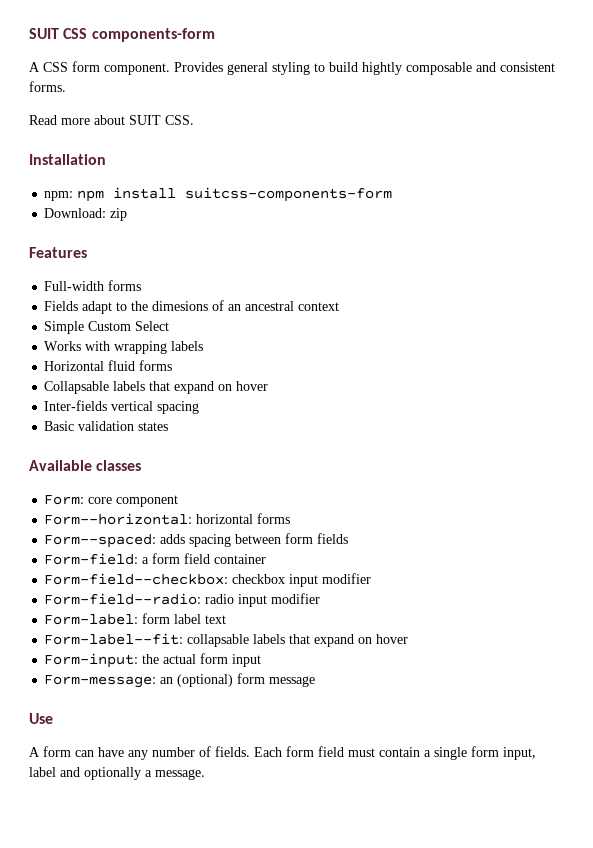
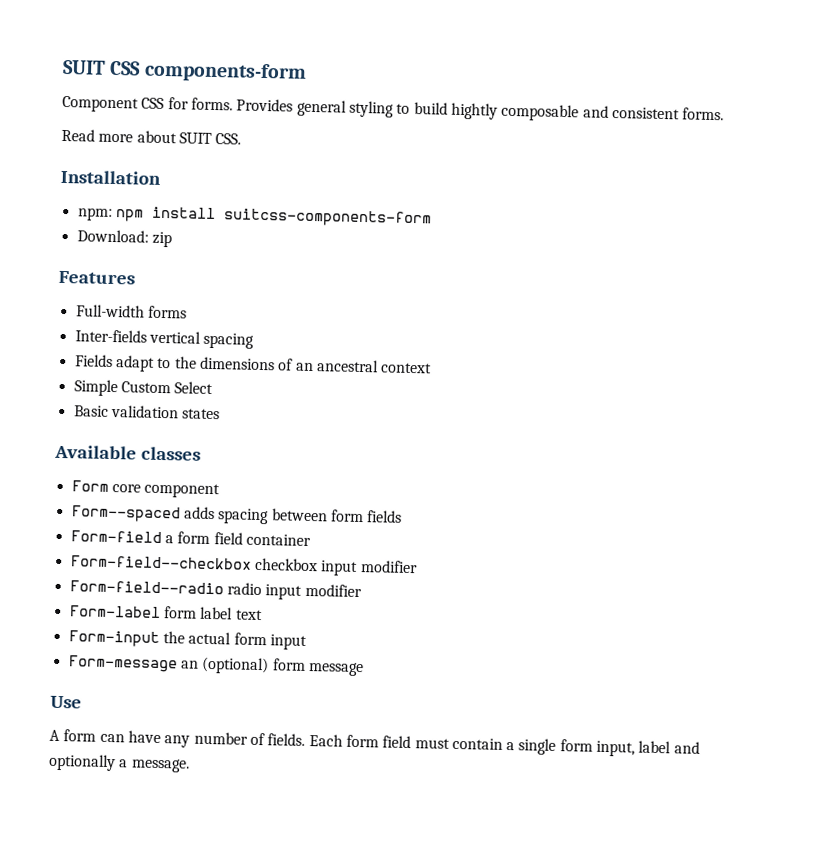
- A CSS form component.
+ Component CSS for forms.
+ Inter-fields vertical spacing
- Fields adapt to the dimesions of an ancestral context
+ Fields adapt to the dimensions of an ancestral context
- Works with wrapping labels
- Horizontal fluid forms
- Collapsable labels that expand on hover
- Inter-fields vertical spacing
- Form: core component
+ Form core component
- Form--horizontal: horizontal forms
- Form--spaced: adds spacing between form fields
+ Form--spaced adds spacing between form fields
- Form-field: a form field container
+ Form-field a form field container
- Form-field--checkbox: checkbox input modifier
+ Form-field--checkbox checkbox input modifier
- Form-field--radio: radio input modifier
+ Form-field--radio radio input modifier
- Form-label: form label text
+ Form-label form label text
- Form-label--fit: collapsable labels that expand on hover
- Form-input: the actual form input
+ Form-input the actual form input
- Form-message: an (optional) form message
+ Form-message an (optional) form message

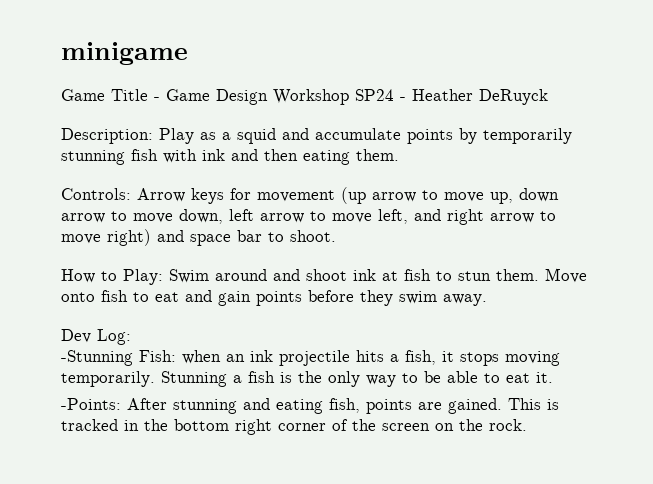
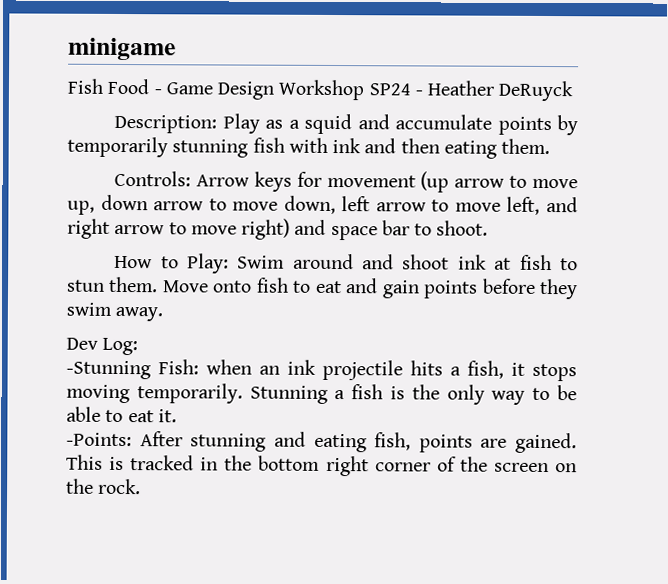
- Game Title - Game Design Workshop SP24 - Heather DeRuyck
+ Fish Food - Game Design Workshop SP24 - Heather DeRuyck

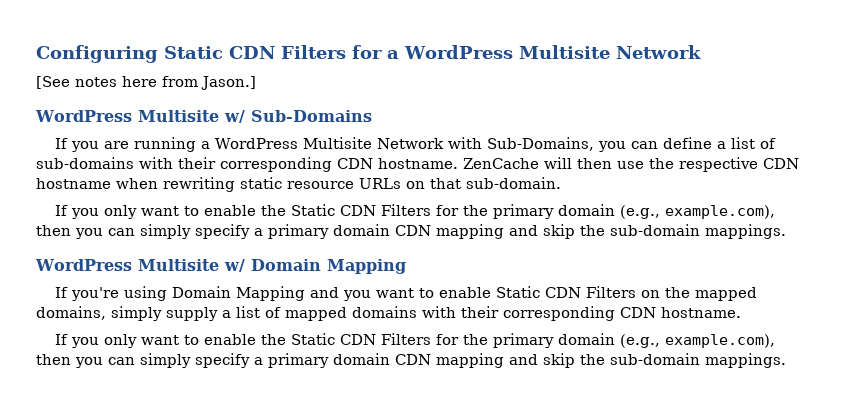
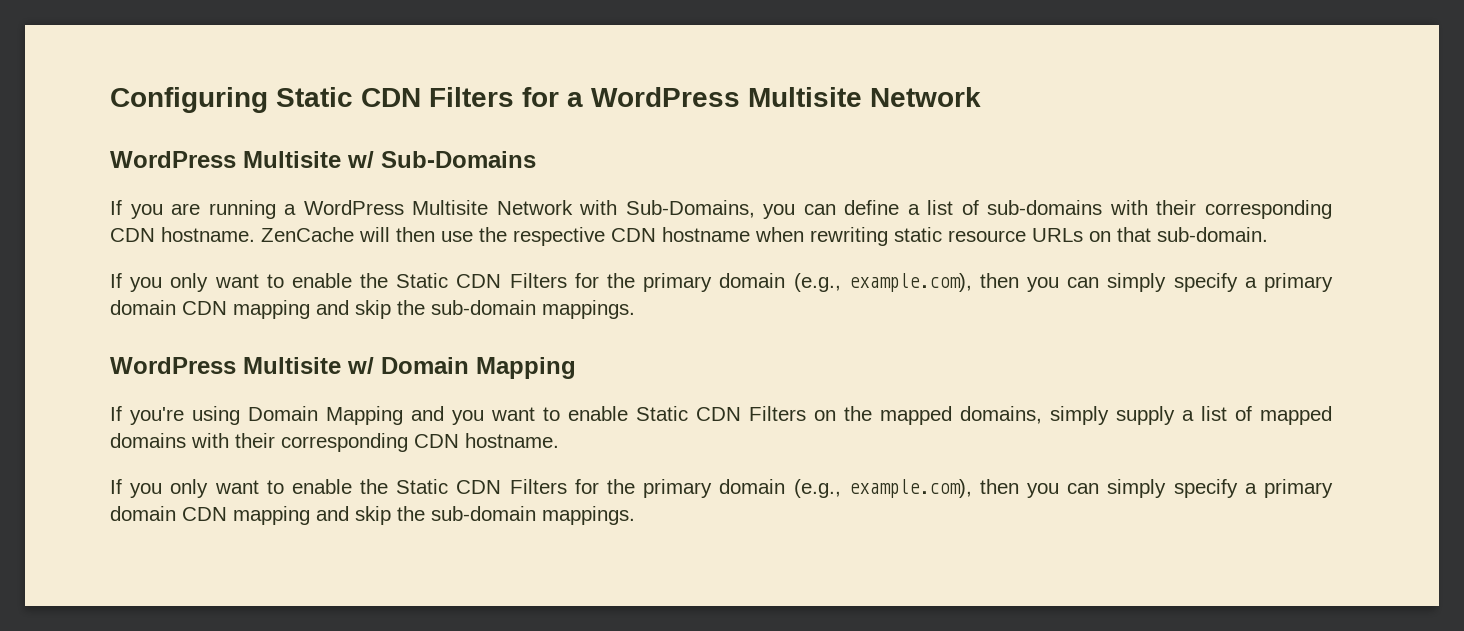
- [See notes here from Jason.]

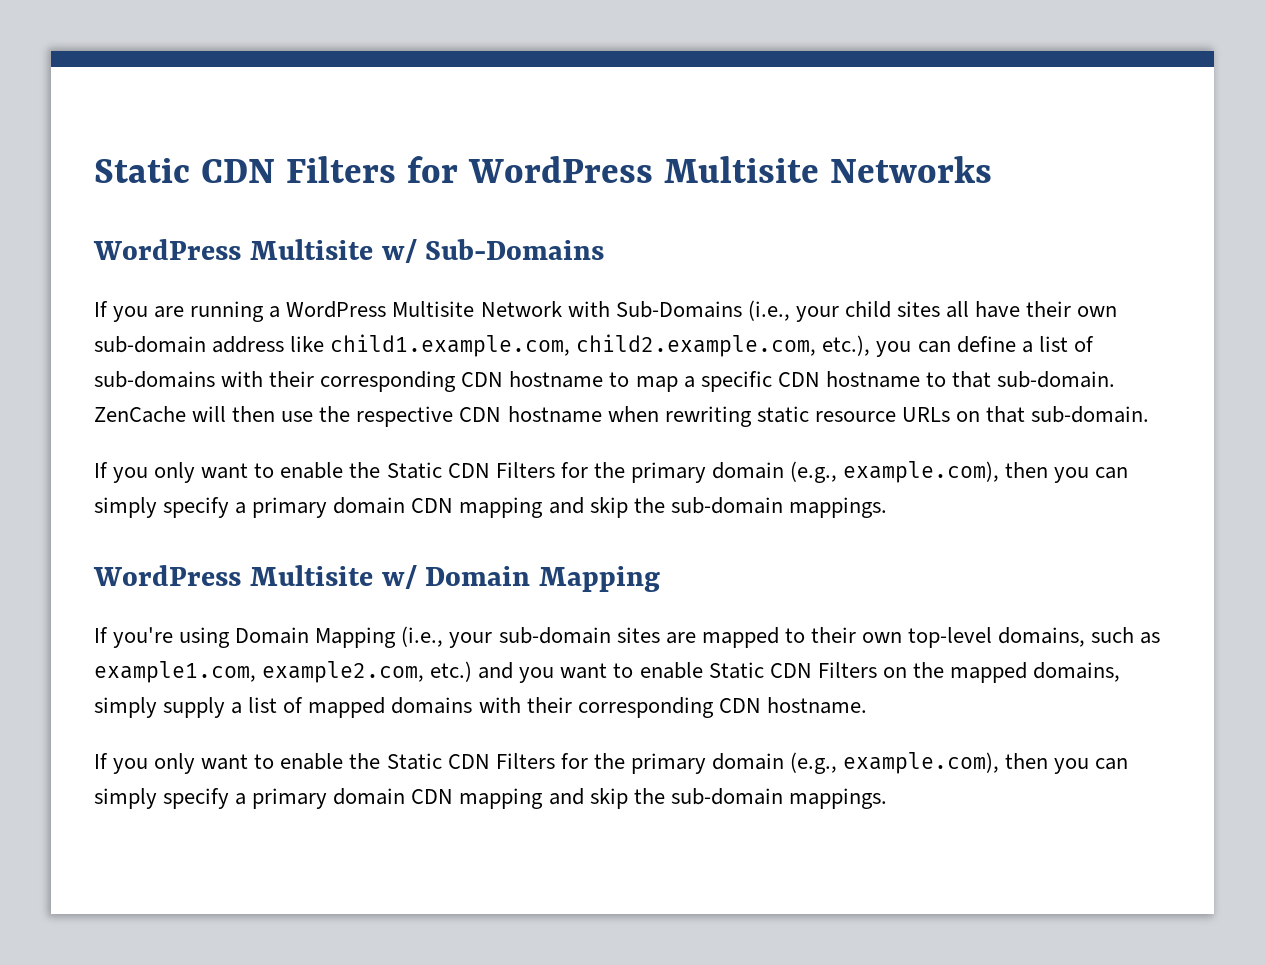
- Configuring Static CDN Filters for a WordPress Multisite Network
+ Static CDN Filters for WordPress Multisite Networks
- If you are running a WordPress Multisite Network with Sub-Domains, you can define a list of sub-domains with their corresponding CDN hostname.
+ If you are running a WordPress Multisite Network with Sub-Domains (i.e., your child sites all have their own sub-domain address like child1.example.com, child2.example.com, etc.), you can define a list of sub-domains with their corresponding CDN hostname to map a specific CDN hostname to that sub-domain.
- If you're using Domain Mapping and you want to enable Static CDN Filters on the mapped domains, simply supply a list of mapped domains with their corresponding CDN hostname.
+ If you're using Domain Mapping (i.e., your sub-domain sites are mapped to their own top-level domains, such as example1.com, example2.com, etc.) and you want to enable Static CDN Filters on the mapped domains, simply supply a list of mapped domains with their corresponding CDN hostname.

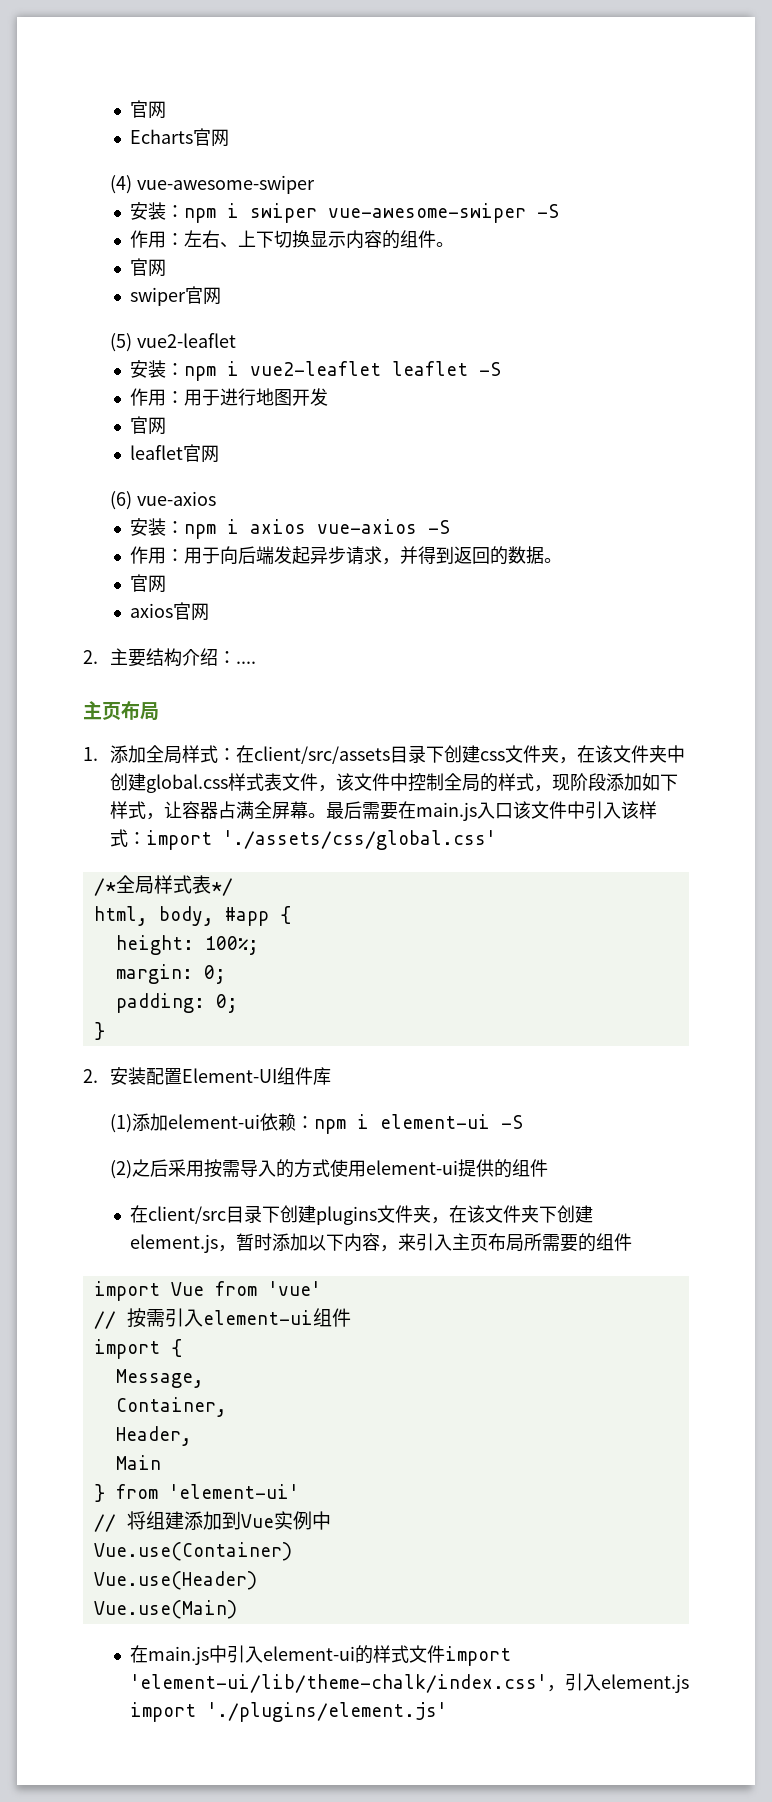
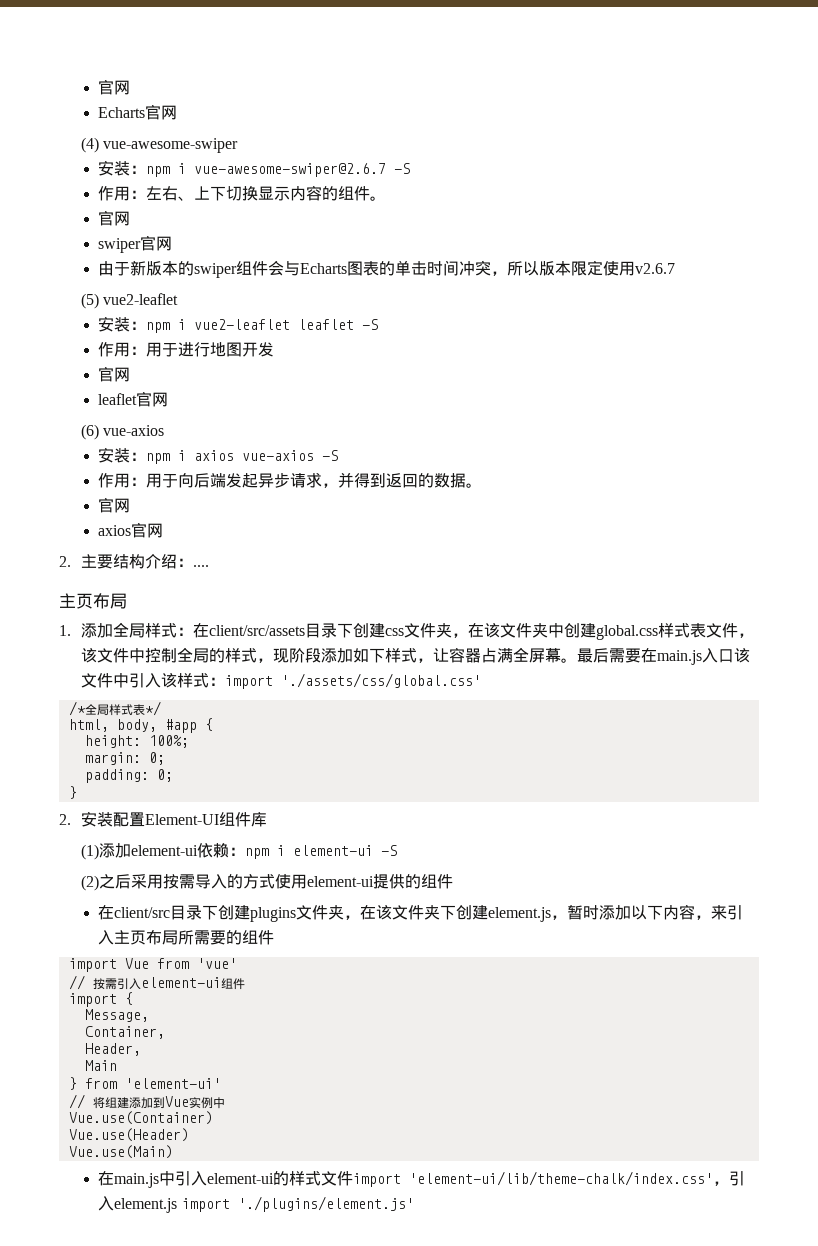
- 安装：npm i swiper vue-awesome-swiper -S
+ 安装：npm i vue-awesome-swiper@2.6.7 -S
+ 由于新版本的swiper组件会与Echarts图表的单击时间冲突，所以版本限定使用v2.6.7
■ ■ ■ ■ ■
▶ What you will do
All lines above starting at the one with "- Form--spaced: adds" and ending at the one with "- If you're", inclusive, are to be printed again exactly, with the pictures left out.

▶ Task response
- Form--spaced: adds spacing between form fields
+ Form--spaced adds spacing between form fields
- Form-field: a form field container
+ Form-field a form field container
- Form-field--checkbox: checkbox input modifier
+ Form-field--checkbox checkbox input modifier
- Form-field--radio: radio input modifier
+ Form-field--radio radio input modifier
- Form-label: form label text
+ Form-label form label text
- Form-label--fit: collapsable labels that expand on hover
- Form-input: the actual form input
+ Form-input the actual form input
- Form-message: an (optional) form message
+ Form-message an (optional) form message

- Game Title - Game Design Workshop SP24 - Heather DeRuyck
+ Fish Food - Game Design Workshop SP24 - Heather DeRuyck

- [See notes here from Jason.]

- Configuring Static CDN Filters for a WordPress Multisite Network
+ Static CDN Filters for WordPress Multisite Networks
- If you are running a WordPress Multisite Network with Sub-Domains, you can define a list of sub-domains with their corresponding CDN hostname.
+ If you are running a WordPress Multisite Network with Sub-Domains (i.e., your child sites all have their own sub-domain address like child1.example.com, child2.example.com, etc.), you can define a list of sub-domains with their corresponding CDN hostname to map a specific CDN hostname to that sub-domain.
- If you're using Domain Mapping and you want to enable Static CDN Filters on the mapped domains, simply supply a list of mapped domains with their corresponding CDN hostname.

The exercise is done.